1. Open MuPAD by clicking the MuPAD Notebook entry on the Apps tab.

You see a new notebook open.

2. Type XSource := [1, 2, 3, 4, 5, 6, 7, 8, 9,10]: and press Enter.

This command creates the same XSource vector as that used for the previous example. To assign the vector to XSource, you use :=, rather than just the assignment operator used in MATLAB (=). Adding the colon (:) to the end of the statement keeps MuPAD from providing output.

3. Type YSource := [1, 2, 3.5, 5.5, 4, 3.9, 3.7, 2, 1.9, 1.5]: and press Enter.

You now have the points needed for the least squares fit.

4. Type stats::reg(XSource,YSource,p1*cos(p2*x)+p2*sin(p1*x),[x],[p1,p2],StartingValues=[2, 2]) and press Enter.

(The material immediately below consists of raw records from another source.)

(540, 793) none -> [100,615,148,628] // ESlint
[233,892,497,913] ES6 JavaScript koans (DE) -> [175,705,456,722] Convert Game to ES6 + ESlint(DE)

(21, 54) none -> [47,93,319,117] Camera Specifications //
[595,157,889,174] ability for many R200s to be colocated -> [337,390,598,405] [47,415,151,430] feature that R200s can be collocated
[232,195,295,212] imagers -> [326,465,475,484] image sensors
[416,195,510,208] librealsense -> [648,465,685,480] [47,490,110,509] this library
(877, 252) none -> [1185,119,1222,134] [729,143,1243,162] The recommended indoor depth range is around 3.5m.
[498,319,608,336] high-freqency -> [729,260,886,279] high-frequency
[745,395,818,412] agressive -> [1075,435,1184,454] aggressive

This long statement performs the same tasks as Steps 4, 5, and 6 in the preceding example. So, even though this example looks more complex, it actually saves steps. The 1.620458778, 1859399122 part of the output are the parameters. You can use them to make your next guess.

5. Highlight the 2, 2 part of the equation and type 1.620458778, 1.859399122.

MuPAD replaces the old values with the new values you typed.

6. Press Enter.

You see the updated values. Again, they’re pretty close to the values output by the MATLAB-only solution.

Using the Symbolic Math Toolbox saves time and effort by reducing the number of steps you must take to find a solution. However, the output isn’t any different from working with MATLAB alone (a really good thing). The biggest time savings comes from being able to make guesses a lot faster and with greater ease.